Introducing Cerberus

Fortunately, we can do better here and use a schema-based data validation tool. In Python, there is the Cerberus library that uses an easy to read schema definition based on Python's dict. We are using Cerberus in this article, but the idea applies whatever language/library.

The idea of Cerberus is to provide a declarative schema definition of what we expect. We define a dictionary for that, but it possible to import a schema from a JSON file or a YAML file. Then, the engine makes sure any submitted data is compliant with our defined schema.

The example above is rewritten like this:

from cerberus import Validator

try:
    data = json.load(req.post.body)
except JsonDecodingError:
    raise HttpError.BadRequest('Ill-formed JSON')

student_schema = {
    'uid': {
        'required': True,
        'type': 'integer',
    },
    'age': {
        'required': True,
        'type': 'integer',
        'min': 18,
        'max': 35,
    },
    'name': {
        'required': True,
        'type': 'string',
        'maxlength': 50,
    },
    'grade': {
        'required': False,
        'type': 'string',
        'allowed': ['A', 'B', 'C'],
    }
}

student_validator = Validator(student_schema)

if not student_validator.validate(data):
    msg = student_validator.errors
    raise HttpError.BadRequest(msg)

# Now, we can safely process our data

uid = data['uid']
age = data['age']
name = data['name']
grade = data.get('grade', 'A')

backend.do_something(uid, age, name, grade)

By using a data validation framework, we got some benefits.
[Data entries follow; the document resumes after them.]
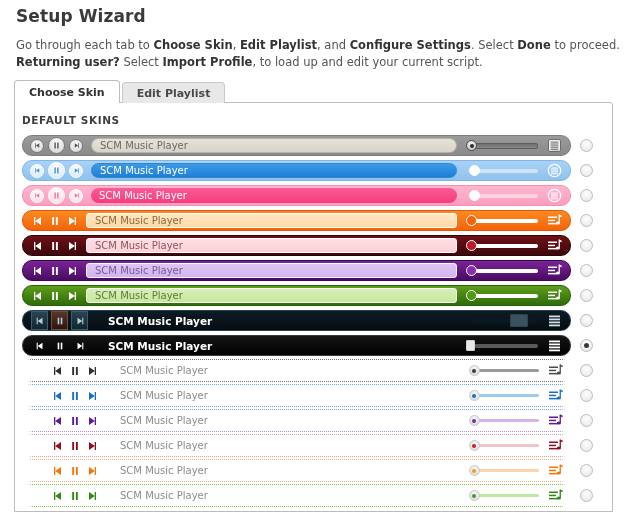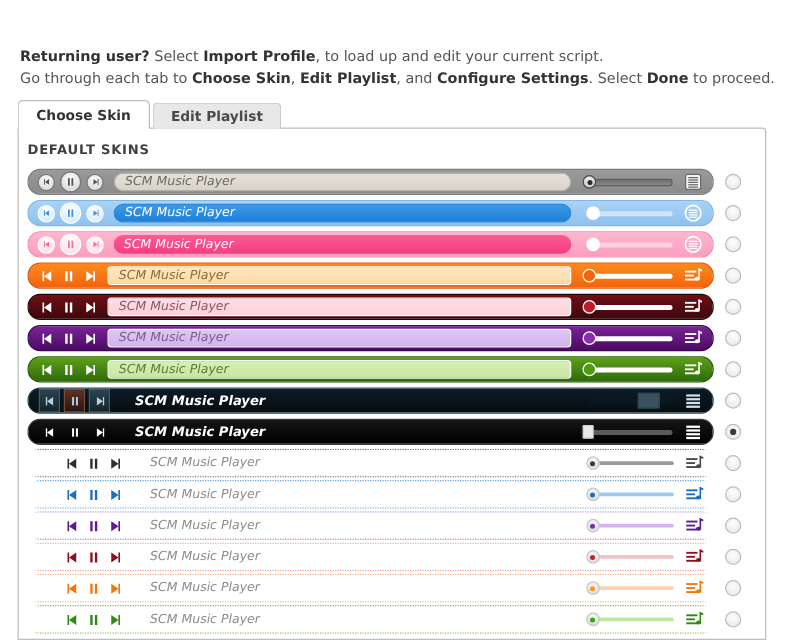--- a/index.html
+++ b/index.html
@@ -70,21 +70,20 @@
     display: flex; align-items: center;
     margin-bottom: 0px;
     cursor: pointer;
   }
   .player {
     position: relative;
     width: 549px; height: 21px;
     display: flex; align-items: center;
     border-radius: 10px;
     overflow: hidden;
-    font-style: italic;
   }
   .ctrls { display: flex; align-items: center; gap: 4px; padding-left: 7px; }
   .ctrl { display:block; }
 
   
   .titlebox {
     margin-left: 8px;
     height: 15px;
     flex: 1 1 auto;
     display: flex; align-items: center;
@@ -117,24 +116,25 @@
   .dots-top, .dots-bot {
     position:absolute; left:0; right:0; height:1px;
   }
   .dots-top { top:0; } .dots-bot { bottom:0; }
 </style>
 </head>
 <body>
 
 <div id="page">
 
+  <div class="wiz-title">Setup Wizard</div>
 
   <div class="wiz-desc">
+    <div><span>Go through each tab to </span><b>Choose Skin</b><span>, </span><b>Edit Playlist</b><span>, and </span><b>Configure Settings</b><span>. Select </span><b>Done</b><span> to proceed.</span></div>
     <div><b>Returning user?</b><span> Select </span><b>Import Profile</b><span>, to load up and edit your current script.</span></div>
-    <div><span>Go through each tab to </span><b>Choose Skin</b><span>, </span><b>Edit Playlist</b><span>, and </span><b>Configure Settings</b><span>. Select </span><b>Done</b><span> to proceed.</span></div>
   </div>
 
   <div class="tabbar">
       <div class="tab active">
         <span>Choose Skin</span>
       </div>
       <div class="tab">
         <span>Edit Playlist</span>
       </div>
     </div>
Now, our code is:

  • Documented: The code is is self-documented by being explicit and declarative about what it is expected. Any developer can read that in a glance. The schema can be pretty-formatted to be part of the API docs as well.

  • Decoupled: Validation is decoupled from the application logic: having a set of JSON inputs tested against a set of valid schemas does not require to run the application. Thus making testing easier.
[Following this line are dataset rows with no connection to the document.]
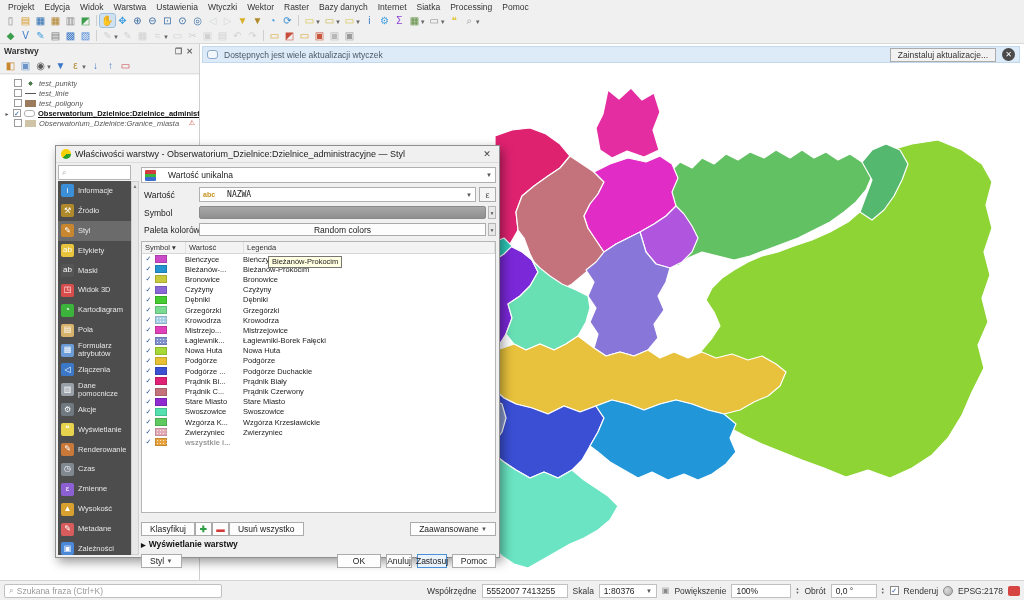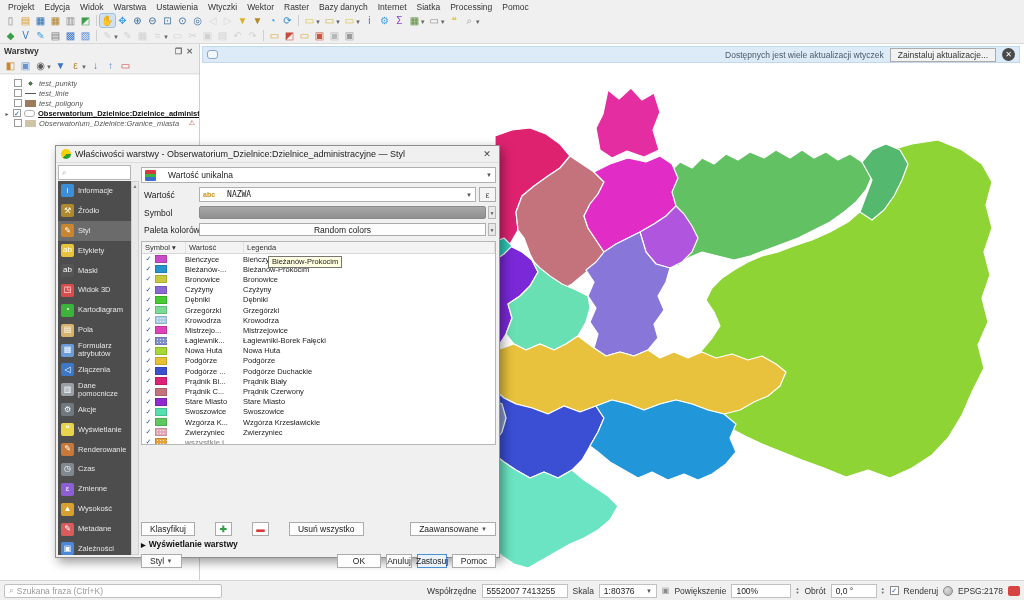--- a/index.html
+++ b/index.html
@@ -29,21 +29,21 @@
   .tree-exp { width:7px; font-size:6px; color:#555; text-align:center; }
   .tree-cb { width:8px; height:8px; border:1px solid #9a9a9a; background:#fff; font-size:7px; line-height:7px; text-align:center; color:#2b579a; flex:none; }
   .tree-swatch { width:11px; height:7px; flex:none; }
   .tree-label { font-size:7.5px; font-style:italic; color:#555; white-space:nowrap; overflow:hidden; }
   .tree-row.sel .tree-label { font-style:normal; font-weight:bold; text-decoration:underline; color:#111; }
   .tree-warn { color:#c0392b; font-size:7px; margin-left:auto; margin-right:4px; }
 
   
   #canvas { position:absolute; left:200px; top:44px; width:824px; height:536px; background:#fff; }
   #map-svg { position:absolute; left:0; top:0; }
-  #notifbar { position:absolute; left:2px; top:2px; width:818px; height:17px; background:#ddeaf7; border:1px solid #c2d8ec; display:flex; align-items:center; gap:6px; padding:0 4px; z-index:3;text-align:right; }
+  #notifbar { position:absolute; left:2px; top:2px; width:818px; height:17px; background:#ddeaf7; border:1px solid #c2d8ec; display:flex; align-items:center; gap:6px; padding:0 4px; z-index:3; }
   #notif-icon { width:11px; height:9px; border:1px solid #8aa8c8; border-radius:3px; background:#f2f7fc; flex:none; }
   #notif-text { color:#4a5a6a; font-size:8.5px; flex:1; }
   .win-btn { background:#f2f2f2; border:1px solid #ababab; padding:1px 7px; font-size:8.5px; color:#333; white-space:nowrap; }
   #notif-close { width:13px; height:13px; border-radius:50%; background:#4a4a4a; color:#fff; font-size:8px; display:flex; align-items:center; justify-content:center; }
 
   
   #dialog { position:absolute; left:55px; top:145px; width:445px; height:413px; background:#f0f0f0; border:1px solid #8f8f8f; box-shadow:3px 4px 10px rgba(0,0,0,.4); z-index:10; }
   #dlg-title { height:17px; display:flex; align-items:center; gap:4px; padding:0 5px; border-bottom:1px solid #dcdcdc; font-size:9px; color:#222; }
   #dlg-app-icon { width:10px; height:10px; border-radius:50%; background:conic-gradient(#f7d000 0 25%, #2aa02a 25% 60%, #f7d000 60% 100%); flex:none; }
   #dlg-title .sp { flex:1; }
@@ -62,37 +62,37 @@
   #renderer-icon { width:11px; height:11px; background:linear-gradient(#d23c3c 0 33%, #3cb43c 33% 66%, #3c6ed2 66% 100%); border-radius:1px; }
   .frow-label { position:absolute; left:3px; font-size:8.5px; color:#222; }
   #value-combo { position:absolute; left:58px; top:22px; right:20px; height:15px; }
   #abc-badge { color:#c8921e; font-size:7px; font-weight:bold; }
   #value-field { font-family:"DejaVu Sans Mono",monospace; font-size:8px; }
   #expr-btn { position:absolute; right:0; top:22px; width:17px; height:15px; background:#f5f5f5; border:1px solid #ababab; text-align:center; font-size:9px; color:#555; line-height:14px; }
   #symbol-bar { position:absolute; left:58px; top:41px; right:10px; height:13px; background:linear-gradient(#a8a8a8,#8f8f8f); border:1px solid #8a8a8a; border-radius:2px; }
   .mini-dd { position:absolute; right:0; width:8px; height:13px; background:#e8e8e8; border:1px solid #b5b5b5; font-size:5px; color:#555; text-align:center; line-height:12px; }
   #palette-btn { position:absolute; left:58px; top:58px; right:10px; height:13px; background:#fdfdfd; border:1px solid #ababab; text-align:center; font-size:8.5px; line-height:12px; }
 
-  #cat-table { position:absolute; left:0; top:76px; right:0; height:204px; background:#fff; border:1px solid #b5b5b5; overflow:hidden; }
+  #cat-table { position:absolute; left:0; top:76px; right:0; height:272px; background:#fff; border:1px solid #b5b5b5; overflow:hidden; }
   #cat-head { height:12px; display:flex; background:#f3f3f3; border-bottom:1px solid #d8d8d8; font-size:7.5px; color:#333; }
   #cat-head div { padding:1px 3px; border-right:1px solid #e0e0e0; }
   .col-sym { width:44px; flex:none; }
   .col-val { width:58px; flex:none; }
   .col-leg { flex:1; }
   .cat-row { height:10.2px; display:flex; align-items:center; font-size:7.5px; }
   .cat-check { width:13px; flex:none; text-align:center; color:#2b579a; font-size:7px; }
   .cat-swatch { width:12px; height:8px; flex:none; margin-right:18px; border:1px solid rgba(0,0,0,.15); }
   .cat-swatch.tex { background-image:radial-gradient(rgba(255,255,255,.75) 22%, transparent 24%); background-size:3px 3px; }
   .cat-val { width:58px; flex:none; white-space:nowrap; overflow:hidden; }
   .cat-leg { flex:1; white-space:nowrap; overflow:hidden; }
   .cat-row.muted .cat-val { color:#999;font-weight:bold; }
 
   #tooltip { position:absolute; left:268px; top:256px; background:#ffffe1; border:1px solid #767676; font-size:7.5px; padding:0 3px; line-height:10px; z-index:30; white-space:nowrap; }
 
-  #classify-row { position:absolute; left:0; right:0; top:356px; height:15px; display:flex; gap:20px; align-items:center; }
+  #classify-row { position:absolute; left:0; right:0; top:356px; height:15px; display:flex; gap:0; align-items:center; }
   .dlg-btn { background:#fdfdfd; border:1px solid #ababab; font-size:8.5px; height:14px; padding:0 8px; display:inline-flex; align-items:center; justify-content:center; color:#222; }
   #btn-add { width:17px; padding:0; color:#2f9e44; font-weight:bold; }
   #btn-del { width:17px; padding:0; color:#d43a3a; font-weight:bold; }
   #btn-advanced { margin-left:auto; }
   #layer-rendering { position:absolute; left:0; top:374px; font-weight:bold; font-size:8.5px; color:#111; }
   #layer-rendering .arr { font-size:6px; margin-right:3px; }
   #dlg-bottom { position:absolute; left:0; right:0; top:388px; height:16px; display:flex; gap:5px; align-items:center; }
   #dlg-bottom .sp { flex:1; }
   .dlg-btn.primary { border:1px solid #4a90d9; background:#eaf2fb; }
 

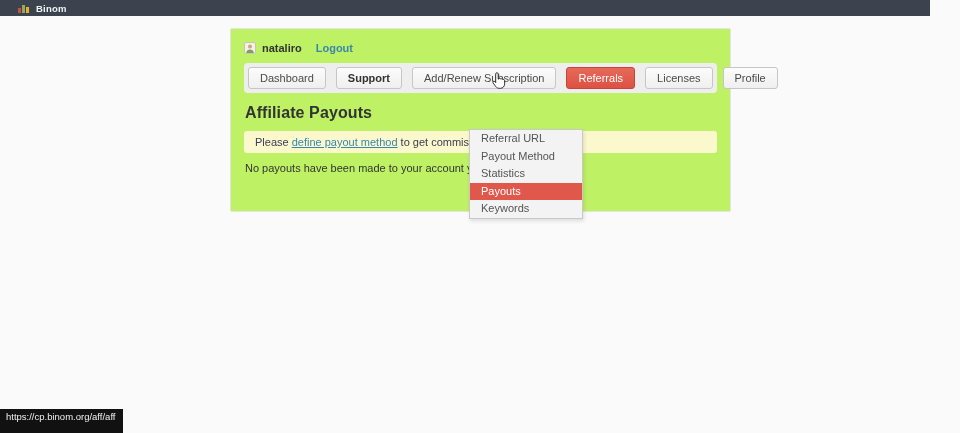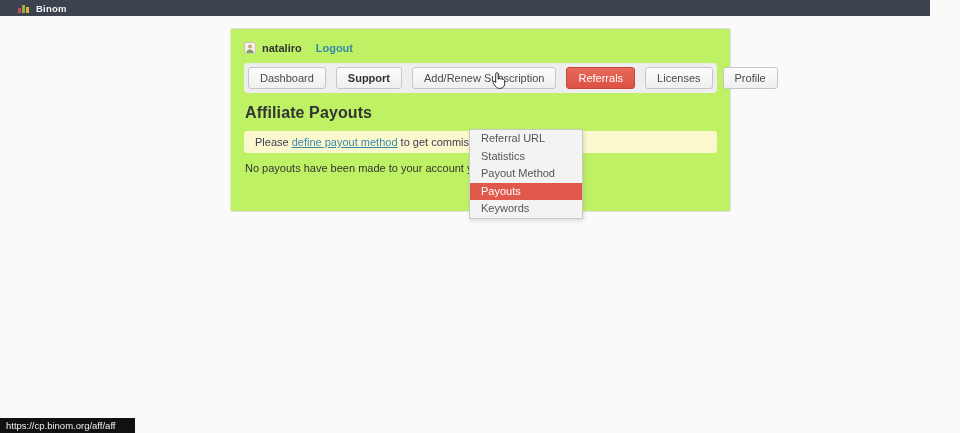--- a/index.html
+++ b/index.html
@@ -41,21 +41,21 @@
   .dropdown { position:absolute; left:469px; top:85px; width:114px;
     background:#f3f3f3; border:1px solid #c9c9c9; box-shadow:1px 2px 4px rgba(0,0,0,.12); z-index:5;margin-top:44px; }
   .dd-item { font-size:11px; color:#555; padding:0 11px; height:17.6px; line-height:17.6px; cursor:pointer; }
   .dd-item.active { background:#e0574c; color:#ffffff; }
 
   
   .cursor { position:absolute; left:491px; top:71px; z-index:9; pointer-events:none; }
 
   
   .statusbar { position:absolute; left:0; bottom:0; background:#111111; color:#f0f0f0;
-    font-size:9.5px; padding:2px 19px 3px 6px; height:15px; line-height:11px; z-index:8; }
+    font-size:9.5px; padding:2px 7px 3px 6px; height:24px; line-height:11px; z-index:8; }
 </style>
 </head>
 <body>
 
 <div class="screen">
 
   <div class="topbar">
     <span class="logo-icon">
       <svg width="11" height="9" viewBox="0 0 11 9">
         <rect x="0" y="4" width="3" height="5" fill="#c0544d"></rect>
@@ -92,22 +92,22 @@
     <div class="page-title">Affiliate Payouts</div>
 
     <div class="notice"><span>Please </span><a>define payout method</a><span> to get commission in our affilia</span></div>
 
     <div class="empty-msg">No payouts have been made to your account yet</div>
 
   </div>
 
   <div class="dropdown" id="dropdown">
       <div class="dd-item">Referral URL</div>
+      <div class="dd-item">Payout Method</div>
       <div class="dd-item">Statistics</div>
-      <div class="dd-item">Payout Method</div>
       <div class="dd-item active">Payouts</div>
       <div class="dd-item">Keywords</div>
     </div>
 
   <span class="cursor">
     <svg width="15" height="19" viewBox="0 0 24 30">
       <path d="M9.5 2.5 c1.1 0 2 .9 2 2 v8.2 l.9.1 c.2-.7.9-1.2 1.7-1.2 .8 0 1.5.5 1.7 1.3 .3-.4.8-.7 1.4-.7 .9 0 1.6.6 1.8 1.4 .3-.2.6-.3 1-.3 1 0 1.8.8 1.8 1.8 v5.6 c0 3.7-3 6.8-6.7 6.8 h-2 c-2.1 0-4-1-5.3-2.6 l-4.6-6.2 c-.5-.7-.4-1.7.3-2.3 .7-.6 1.8-.5 2.4.2 l1.6 1.8 V4.5 c0-1.1.9-2 2-2 z" fill="#ffffff" stroke="#1a1a1a" stroke-width="1.4"></path>
     </svg>
   </span>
  • Reusability: Elsewhere in the code, and within the frontend too. We can send the validation schema (JSON-encoded form) to the application frontend, which can use it to generate and validate a form dynamically with JavaScript, for example.

What about errors when the input does not comply with the schema? Cerberus returns a dictionary pointing out the errors. If we provide non-compliant data such as follows:

{
  "uid": 42,
  "name": "John Doe",
  "age": 17,
  "grade": "Z"
}

We get the following dictionary error from Cerberus (the msg variable):

{
    'grade': ['unallowed value Z'],
    'age': ['min value is 18']
}

Cerberus tells us every error it has encountered. That can be sent back (JSON-encoded form) to the client, which can display precise and helpful error messages to the user/API client.

Final Words about Cerberus

As of the Cerberus library, it allows a lot of complex validation rules, such as: interdependent fields, mutually exclusive fields, regex matching, nesting a schema to another schema, and much more!

Of course, Cerberus can be extended by user-defined functions to provide more custom rules to match anything such as IP addresses, valid email addresses, ...

Using such a tool is easy, and it provides excellent benefits to improve software quality. So, let's use it more in our software!